First of all, we ourselves must be firmly rooted in the Gospel teaching that, when it comes to sexual union, there are only two lifestyles acceptable to Jesus Christ for His disciples: a single life of chastity, or the union of man and woman in the Sacrament of Matrimony. There is no third way possible for a Christian. The Bible and the Church teaches that marriage is between one man and one woman and opposes same sex unions….

[Cohabitors] should marry in the Church or separate. Often their plea is that they “cannot afford a church wedding” i.e. the external trappings, or that “what difference does a piece of paper make?” – as if a sacramental covenant is nothing more than a piece of paper! Such statements show religious ignorance, or a lack of faith  and awareness of the evil of sin.

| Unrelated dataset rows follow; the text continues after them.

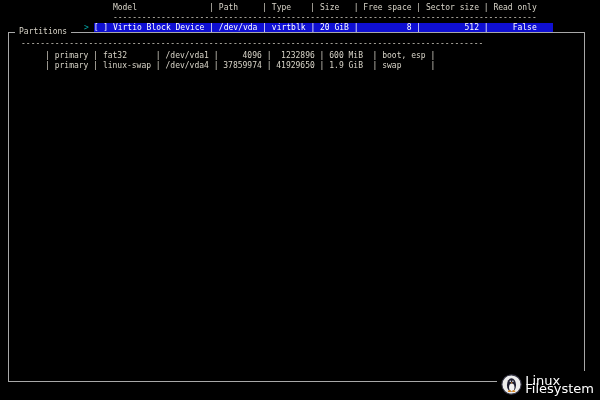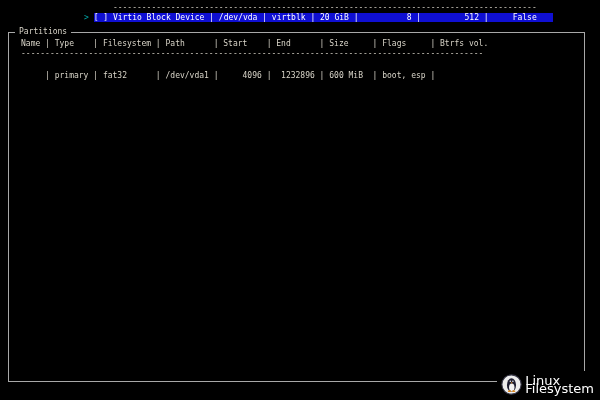--- a/index.html
+++ b/index.html
@@ -65,6 +65,7 @@
 <div>
 
   <div class="device-table">
+    <div class="line">      Model               | Path     | Type    | Size   | Free space | Sector size | Read only</div>
     <div class="line">      ----------------------------------------------------------------------------------------</div>
     <div class="line"><span class="cursor">&gt; </span><span class="hl">[ ] Virtio Block Device | /dev/vda | virtblk | 20 GiB |          8 |         512 |     False</span></div>
   </div>

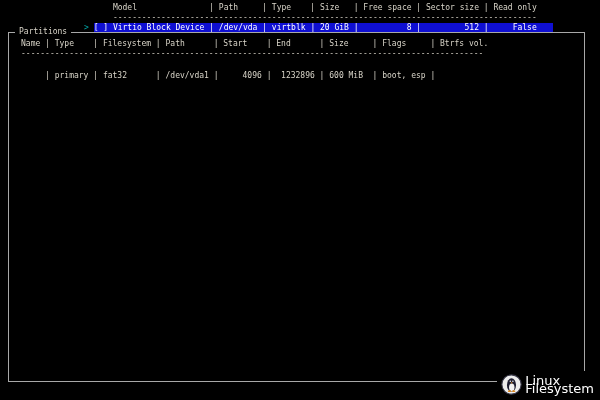--- a/index.html
+++ b/index.html
@@ -72,7 +72,6 @@
 
   <div class="partitions-box">
     <span class="box-title">Partitions</span>
-    <div class="line">Name | Type    | Filesystem | Path      | Start    | End      | Size     | Flags     | Btrfs vol.</div>
     <div class="line">------------------------------------------------------------------------------------------------</div>
     <div class="part-rows">
       <div class="line">     | primary | fat32      | /dev/vda1 |     4096 |  1232896 | 600 MiB  | boot, esp |</div>

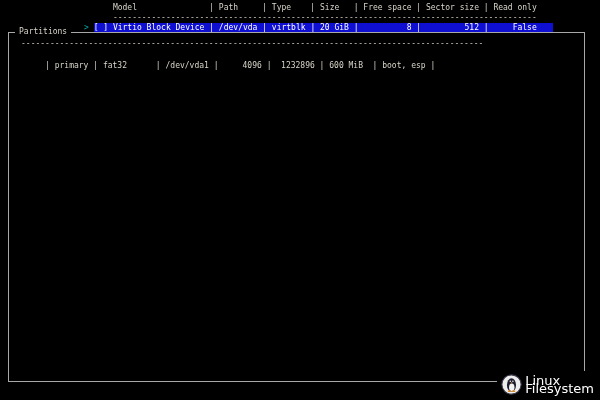--- a/index.html
+++ b/index.html
@@ -40,7 +40,7 @@
     color:#d9d5c9;
     white-space:pre;
   }
-  .part-rows { margin-top:12px; }
+  .part-rows { margin-top:2px; }
   .logo {
     position:absolute;
     right:2px; bottom:2px;

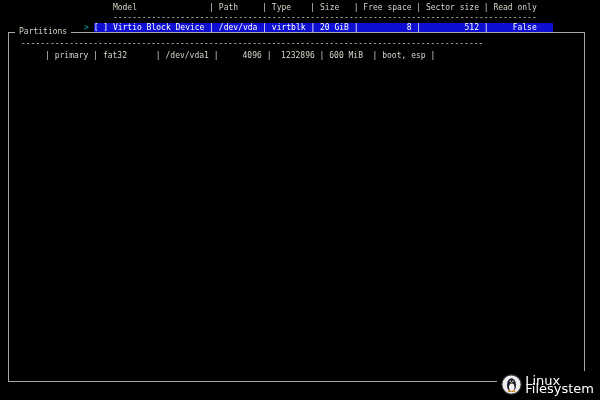--- a/index.html
+++ b/index.html
@@ -75,6 +75,7 @@
     <div class="line">------------------------------------------------------------------------------------------------</div>
     <div class="part-rows">
       <div class="line">     | primary | fat32      | /dev/vda1 |     4096 |  1232896 | 600 MiB  | boot, esp |</div>
+      <div class="line">     | primary | linux-swap | /dev/vda4 | 37859974 | 41929650 | 1.9 GiB  | swap      |</div>
     </div>
   </div>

Christ our Lord loves all these people and wishes to save them – not by ignoring their sin, or calling evil good, but by repentance and helping them to change their lives in accordance with His teaching. We, as His Church, must do the same….

Many of these sins are committed out of ignorance. I ask that our pastors preach on the gravity of sin and its evil consequences, the 6th and 9th Commandments of God, and the sacramental nature and meaning of Christian marriage. Our catechetical programs in our parishes – children, youth, and adult – must clearly and repeatedly teach these truths.

The Full Document can be read here Pastoral Care of Couples Who are Cohabitating

Bravo for Archbishop Sheehan. Premarital sex, cohabitation and other forms of unchastity are just too serious and too common fro us to remain silent or unclear.

I am personally a fan of going right to the Scriptures and reading the texts to young people right out of the Bible. The texts are beautifully clear and unambiguous. To this end, I assembled some years ago a list of New Testament Scriptures on this subject. If it can be of some help to you I have put it in PDF format here: Biblical Texts On Premarital Sex (Fornication).

Please remember not merely to leave this important text to clergy. Clergy count on the help of parents, catechists and church elders to reinforce and personally testify to young people on this matter. Encourage your priests and deacons. Indeed, I would say pressure them, if they are not already teaching clearly on this topic. We absolutely must be clear on this topic and so many others. Consider printing out the PDFs in this post and make use of them in this great task of teaching and proclaiming the Kingdom of God.